## Requirement
All entries should be copied exactly; the pictures stay out.

## Extracted records
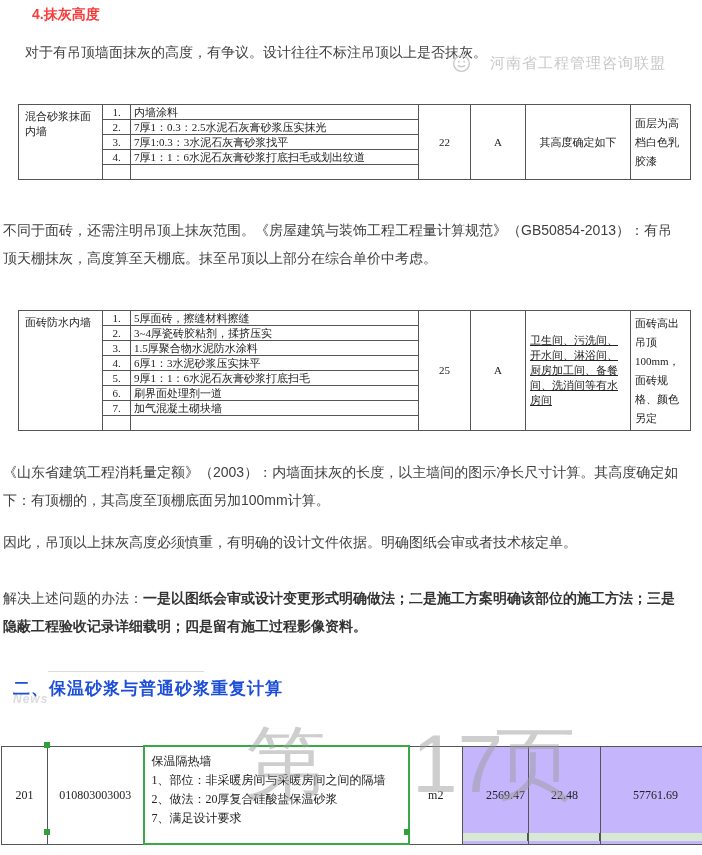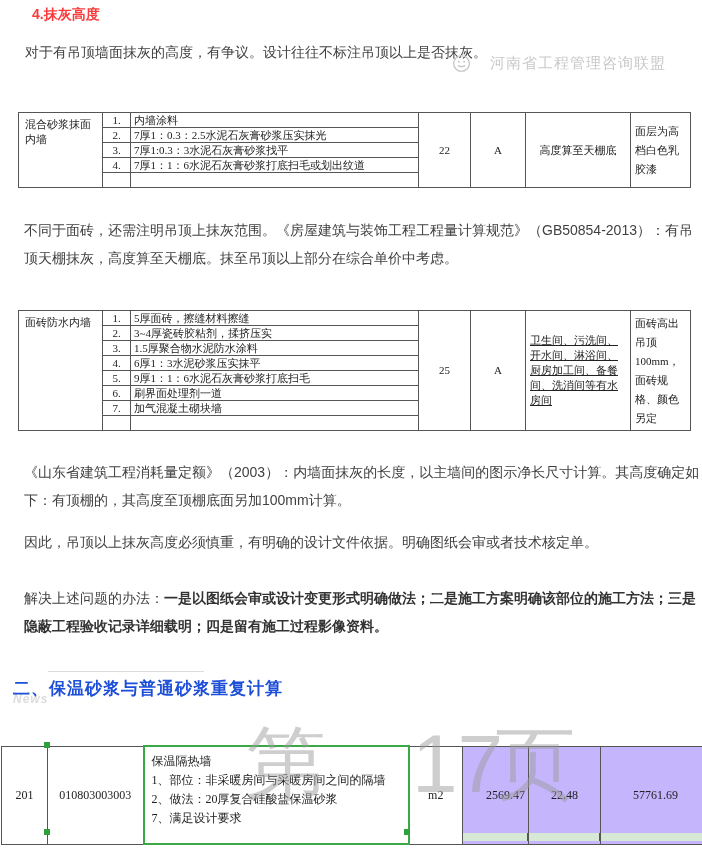--- a/index.html
+++ b/index.html
@@ -22,7 +22,7 @@
   .spec-table{position:absolute;border-collapse:collapse;table-layout:fixed;
               font-family:"Liberation Serif",serif;font-size:11px;color:#222;}
   .spec-table td{border:1px solid #555;padding:0 3px;line-height:13px;overflow:hidden;}
-  .t1{left:18px;top:112px;width:672px;}
+  .t1{left:18px;top:104px;width:672px;}
   .t2{left:18px;top:310px;width:672px;}
   .t1 tr,.t2 tr{height:15px;}
   td.lbl{vertical-align:top;padding:4px 6px;line-height:15px;}

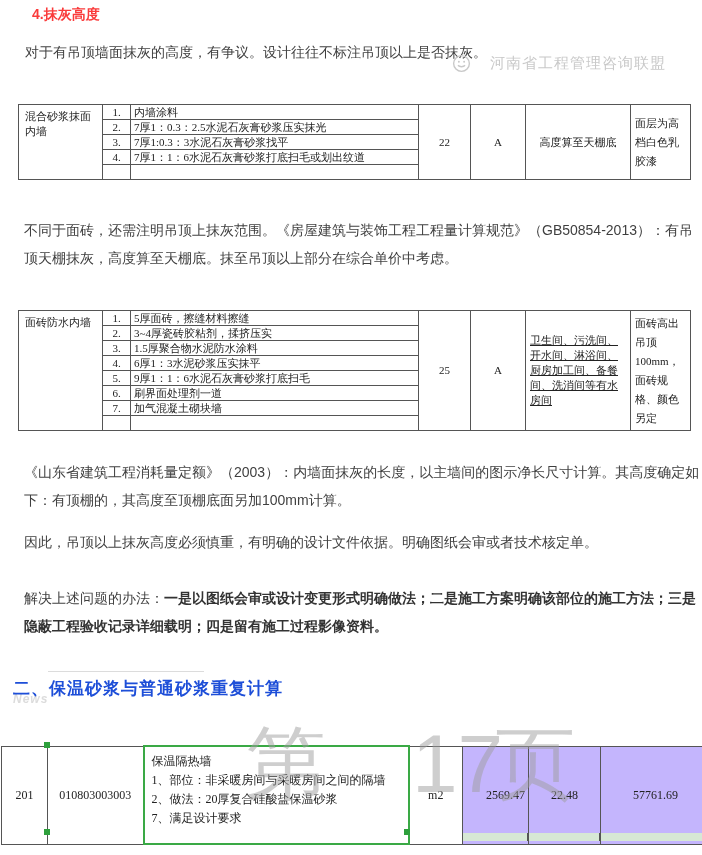--- a/index.html
+++ b/index.html
@@ -96,7 +96,7 @@
       <td>内墙涂料</td>
       <td class="ctr" rowspan="5">22</td>
       <td class="ctr" rowspan="5">A</td>
-      <td class="rooms-c" rowspan="5">高度算至天棚底</td>
+      <td class="rooms-c" rowspan="5">其高度确定如下</td>
       <td class="note" rowspan="5">面层为高档白色乳胶漆</td>
     </tr>
     <tr>

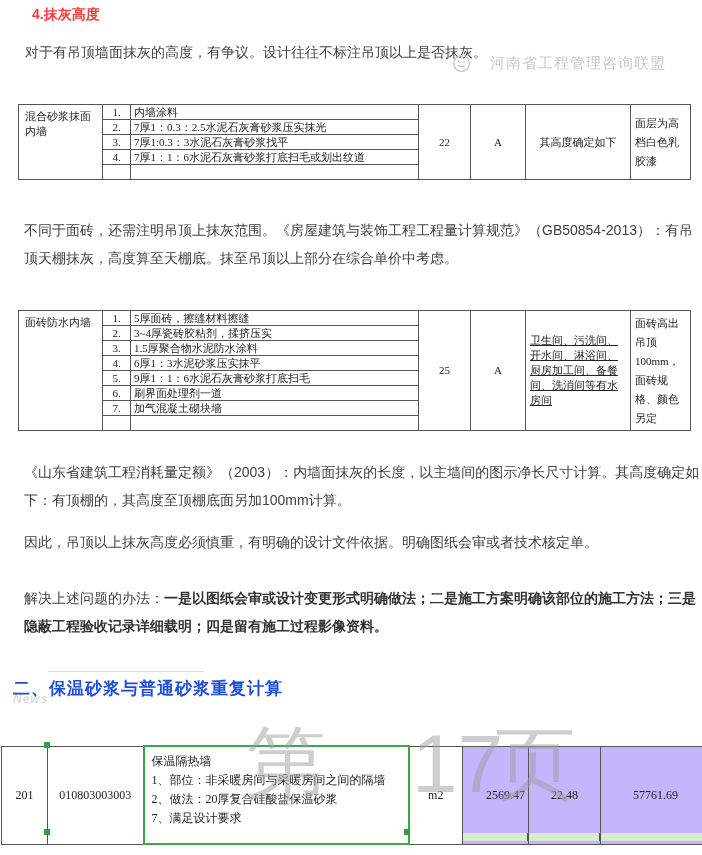--- a/index.html
+++ b/index.html
@@ -8,7 +8,7 @@
 
   .h-red{position:absolute;left:32px;top:6px;font-size:14px;font-weight:bold;color:#fa3b3b;}
 
-  .para{position:absolute;left:24px;width:678px;margin:0;font-size:14px;line-height:28px;color:#3f3f3f;}
+  .para{position:absolute;left:3px;width:678px;margin:0;font-size:14px;line-height:28px;color:#3f3f3f;}
   .p1{top:38px;left:25px;width:650px;}
   .p2{top:216px;}
   .p3{top:458px;}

## Output for this exercise
--- a/index.html
+++ b/index.html
@@ -22,7 +22,7 @@
   .spec-table{position:absolute;border-collapse:collapse;table-layout:fixed;
               font-family:"Liberation Serif",serif;font-size:11px;color:#222;}
   .spec-table td{border:1px solid #555;padding:0 3px;line-height:13px;overflow:hidden;}
-  .t1{left:18px;top:112px;width:672px;}
+  .t1{left:18px;top:104px;width:672px;}
   .t2{left:18px;top:310px;width:672px;}
   .t1 tr,.t2 tr{height:15px;}
   td.lbl{vertical-align:top;padding:4px 6px;line-height:15px;}

--- a/index.html
+++ b/index.html
@@ -96,7 +96,7 @@
       <td>内墙涂料</td>
       <td class="ctr" rowspan="5">22</td>
       <td class="ctr" rowspan="5">A</td>
-      <td class="rooms-c" rowspan="5">高度算至天棚底</td>
+      <td class="rooms-c" rowspan="5">其高度确定如下</td>
       <td class="note" rowspan="5">面层为高档白色乳胶漆</td>
     </tr>
     <tr>

--- a/index.html
+++ b/index.html
@@ -8,7 +8,7 @@
 
   .h-red{position:absolute;left:32px;top:6px;font-size:14px;font-weight:bold;color:#fa3b3b;}
 
-  .para{position:absolute;left:24px;width:678px;margin:0;font-size:14px;line-height:28px;color:#3f3f3f;}
+  .para{position:absolute;left:3px;width:678px;margin:0;font-size:14px;line-height:28px;color:#3f3f3f;}
   .p1{top:38px;left:25px;width:650px;}
   .p2{top:216px;}
   .p3{top:458px;}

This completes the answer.